Non-linear ways to interpolate some data. I'm trying to solve a problem where I have a large set of data points. Each data "point" has 8 independent variables (input) and 1 dependent variable (the output). I got this data through experimentation.

Are there any non-linear ways that I can interpolate the data?

I am not looking for regression because each data point is a control point, and must be part of the answer. Any keywords or general formulas would be helpful.
 A: It is curious that you want an exact interpolant for measured data. That's rarely what you really want.
In any case, there are infinitely many ways to interpolate your data. You can set up a polynomial in 8-dimensions with appropriate degree and solve for all the coefficients. Most likely, you will have an under-defined system so you won't be able to solve the coefficients exactly, but rather find an infinite solution set.
However, interpolation is not always useful.

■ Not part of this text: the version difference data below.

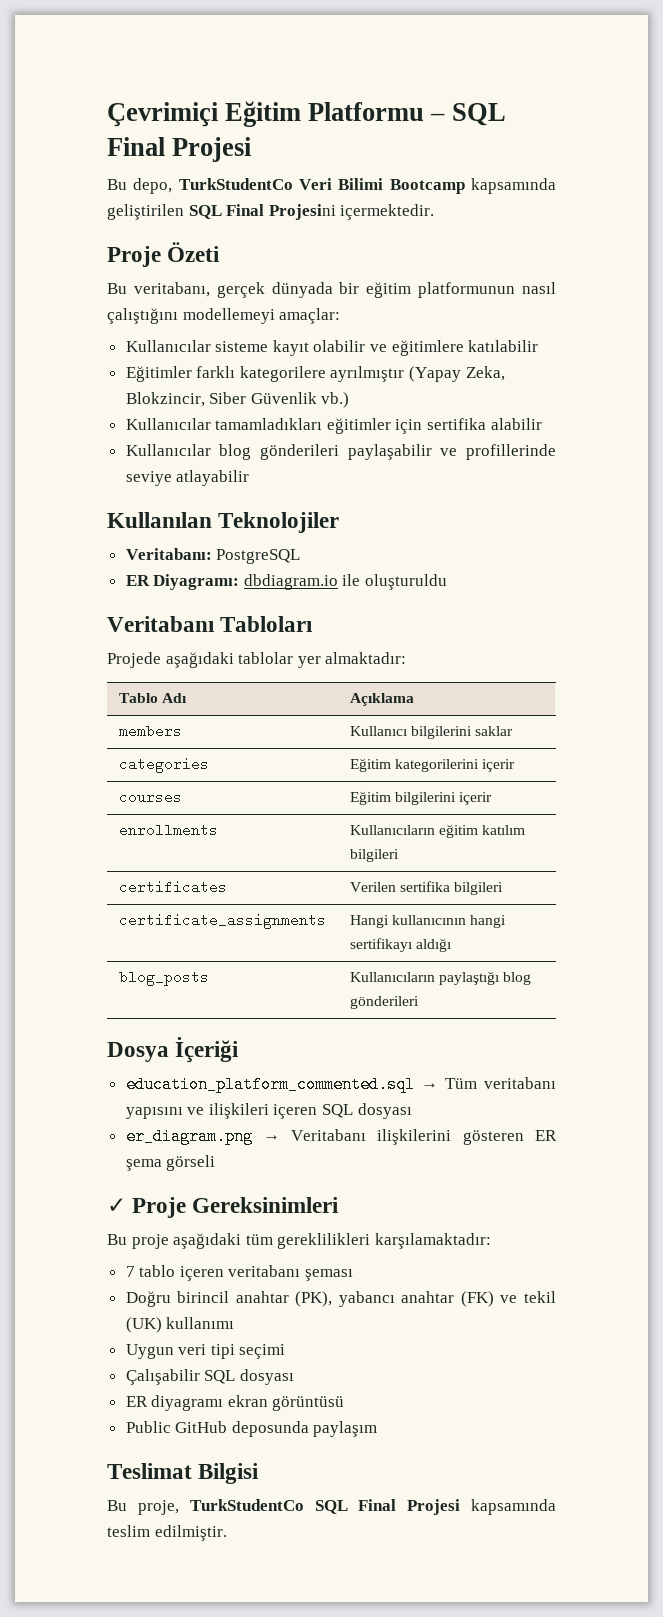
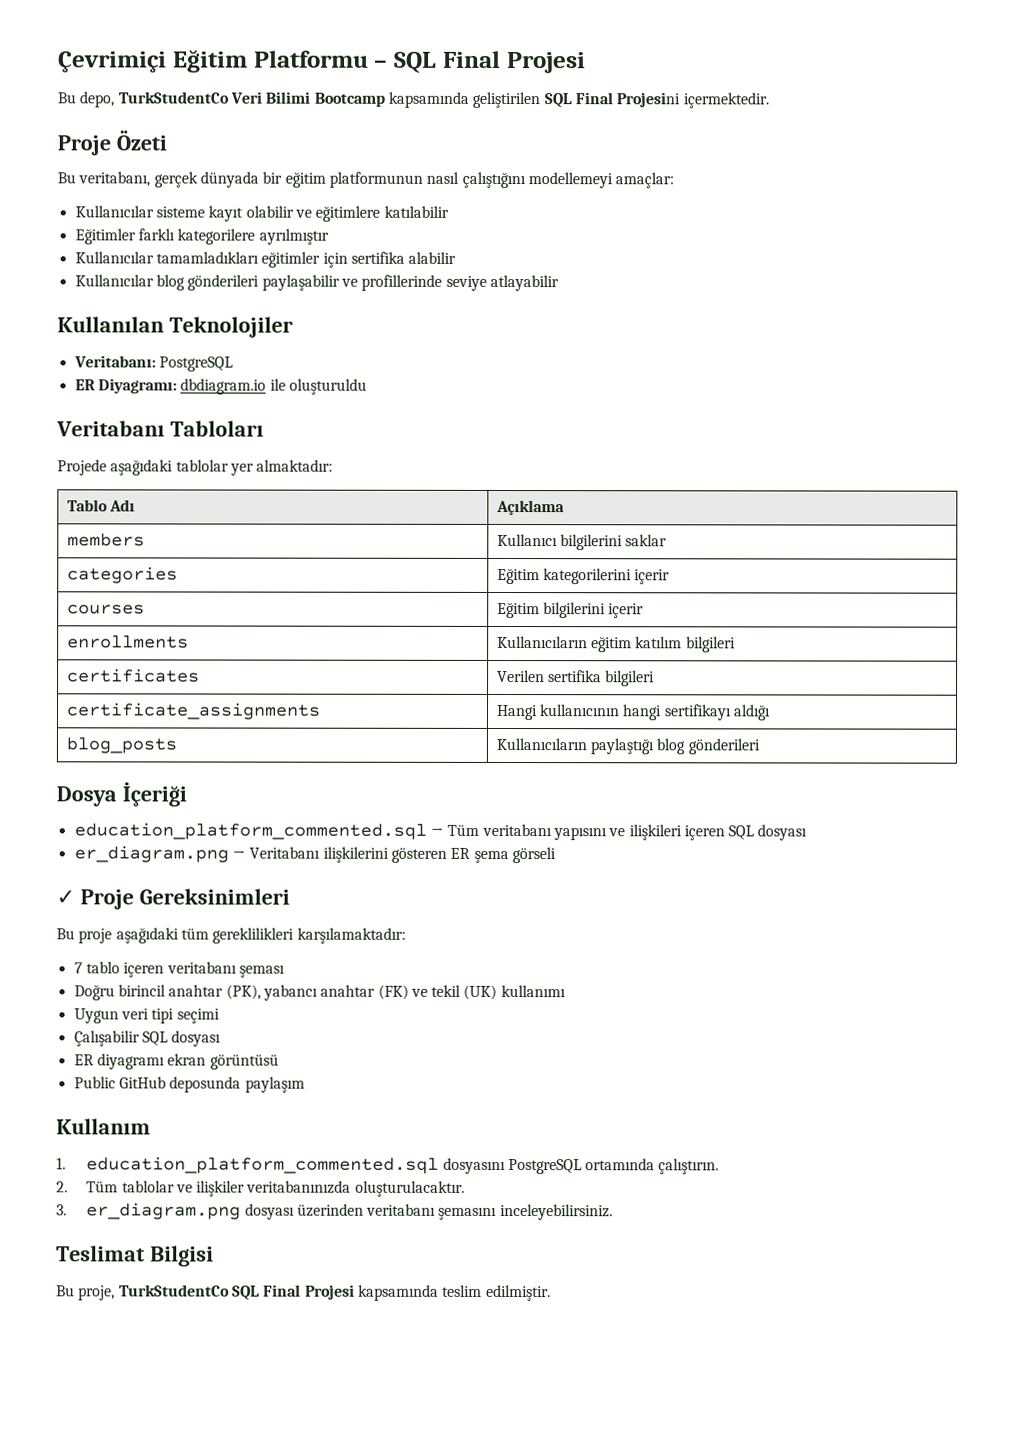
- Eğitimler farklı kategorilere ayrılmıştır (Yapay Zeka, Blokzincir, Siber Güvenlik vb.)
+ Eğitimler farklı kategorilere ayrılmıştır
+ Kullanım
+ 1. education_platform_commented.sql dosyasını PostgreSQL ortamında çalıştırın.
+ 2. Tüm tablolar ve ilişkiler veritabanınızda oluşturulacaktır.
+ 3. er_diagram.png dosyası üzerinden veritabanı şemasını inceleyebilirsiniz.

The price you pay for going exactly through your data points is that you tend lose control on the behavior of the interpolating surface everywhere between the points. And besides, without a (deterministic) sense of what the function should look like between those points, who's to say that your interpolation makes any sense to begin with?
Furthermore, such interpolants are very sensitive to small perturbations. Suppose you had a very small error in one of your measurements... correcting this error can introduce a whole different interpolating surface!
There are things you should ask yourself about how you expect the curve to behave. Does it go off to infinity as your independent variables get large? Or does it vanish? Or neither?
Do you constrain your first derivatives? Second? Third?
If you cannot answer those questions, you will have a harder time finding the "right" answer. But if all you need is an exact interpolant, then there are methods out there. Polynomial neural networks provide one such approach: set up your eight inputs, one output, some arbitrary number of hidden layers/nodes, and simply continue to solve for the weights until your relative error is within some very small tolerance.
Nevertheless, I caution against it. I can not even think of one situation where that is the "right" thing to do.